▶ _SUPPLIED RECORDS_
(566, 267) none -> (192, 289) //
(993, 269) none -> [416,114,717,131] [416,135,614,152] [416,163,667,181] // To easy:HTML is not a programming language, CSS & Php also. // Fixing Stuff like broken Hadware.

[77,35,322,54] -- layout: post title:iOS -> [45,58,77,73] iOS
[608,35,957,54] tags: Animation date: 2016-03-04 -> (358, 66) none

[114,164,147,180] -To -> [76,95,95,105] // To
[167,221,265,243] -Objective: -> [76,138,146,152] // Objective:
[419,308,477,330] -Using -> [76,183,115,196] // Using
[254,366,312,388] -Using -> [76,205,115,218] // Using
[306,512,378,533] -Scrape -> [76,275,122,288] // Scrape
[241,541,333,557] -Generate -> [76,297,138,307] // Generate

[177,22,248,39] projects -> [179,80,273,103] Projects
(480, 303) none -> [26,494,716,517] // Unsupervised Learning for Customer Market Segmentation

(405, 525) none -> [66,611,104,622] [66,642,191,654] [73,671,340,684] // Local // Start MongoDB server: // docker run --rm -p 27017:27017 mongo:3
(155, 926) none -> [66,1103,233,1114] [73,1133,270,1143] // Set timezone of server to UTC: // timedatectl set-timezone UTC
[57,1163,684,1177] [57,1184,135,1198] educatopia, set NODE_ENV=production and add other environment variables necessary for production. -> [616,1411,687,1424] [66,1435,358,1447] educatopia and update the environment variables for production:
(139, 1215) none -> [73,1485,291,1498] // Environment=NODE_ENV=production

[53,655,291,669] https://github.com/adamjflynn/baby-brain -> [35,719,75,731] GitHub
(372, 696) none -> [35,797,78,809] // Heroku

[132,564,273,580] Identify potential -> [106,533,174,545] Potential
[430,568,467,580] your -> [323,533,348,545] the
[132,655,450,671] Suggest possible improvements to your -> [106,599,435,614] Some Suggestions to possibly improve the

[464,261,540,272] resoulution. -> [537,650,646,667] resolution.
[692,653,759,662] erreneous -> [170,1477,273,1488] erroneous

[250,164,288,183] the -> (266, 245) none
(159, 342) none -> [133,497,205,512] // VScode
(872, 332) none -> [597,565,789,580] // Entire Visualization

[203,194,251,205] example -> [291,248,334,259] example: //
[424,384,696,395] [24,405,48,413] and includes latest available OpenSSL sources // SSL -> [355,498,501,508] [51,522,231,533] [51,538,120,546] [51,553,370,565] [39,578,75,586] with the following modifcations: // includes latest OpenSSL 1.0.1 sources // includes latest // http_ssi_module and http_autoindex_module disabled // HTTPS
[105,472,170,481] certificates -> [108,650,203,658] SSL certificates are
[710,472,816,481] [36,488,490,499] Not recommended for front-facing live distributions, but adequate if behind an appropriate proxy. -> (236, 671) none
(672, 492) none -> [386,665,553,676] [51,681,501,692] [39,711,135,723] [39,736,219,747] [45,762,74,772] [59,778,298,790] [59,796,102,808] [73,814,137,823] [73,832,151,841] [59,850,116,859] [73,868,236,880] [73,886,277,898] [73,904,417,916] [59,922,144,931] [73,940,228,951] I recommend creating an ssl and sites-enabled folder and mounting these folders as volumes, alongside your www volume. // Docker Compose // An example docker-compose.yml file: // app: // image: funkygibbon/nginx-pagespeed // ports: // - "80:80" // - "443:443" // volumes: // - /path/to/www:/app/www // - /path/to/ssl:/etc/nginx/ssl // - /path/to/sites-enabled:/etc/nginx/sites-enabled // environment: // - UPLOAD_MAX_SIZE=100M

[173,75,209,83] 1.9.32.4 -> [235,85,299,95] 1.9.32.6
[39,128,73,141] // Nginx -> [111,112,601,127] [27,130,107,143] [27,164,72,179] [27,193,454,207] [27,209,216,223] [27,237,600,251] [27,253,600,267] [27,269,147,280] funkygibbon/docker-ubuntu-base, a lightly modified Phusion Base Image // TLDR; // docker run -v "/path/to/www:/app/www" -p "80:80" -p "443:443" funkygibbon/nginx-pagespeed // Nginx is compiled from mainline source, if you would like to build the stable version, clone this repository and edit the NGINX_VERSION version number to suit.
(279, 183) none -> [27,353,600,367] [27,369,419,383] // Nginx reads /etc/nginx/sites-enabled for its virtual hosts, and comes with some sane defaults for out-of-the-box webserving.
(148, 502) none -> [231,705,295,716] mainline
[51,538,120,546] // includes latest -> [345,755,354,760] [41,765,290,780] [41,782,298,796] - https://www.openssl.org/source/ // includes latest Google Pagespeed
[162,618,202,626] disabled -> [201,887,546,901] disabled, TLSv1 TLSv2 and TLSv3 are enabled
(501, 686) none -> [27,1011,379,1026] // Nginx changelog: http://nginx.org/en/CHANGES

▶ _EXERCISE DESCRIPTION_
Go through the listing above and return every line where the word "disabled" occurs.

▶ _EXERCISE RESPONSE_
[424,384,696,395] [24,405,48,413] and includes latest available OpenSSL sources // SSL -> [355,498,501,508] [51,522,231,533] [51,538,120,546] [51,553,370,565] [39,578,75,586] with the following modifcations: // includes latest OpenSSL 1.0.1 sources // includes latest // http_ssi_module and http_autoindex_module disabled // HTTPS
[162,618,202,626] disabled -> [201,887,546,901] disabled, TLSv1 TLSv2 and TLSv3 are enabled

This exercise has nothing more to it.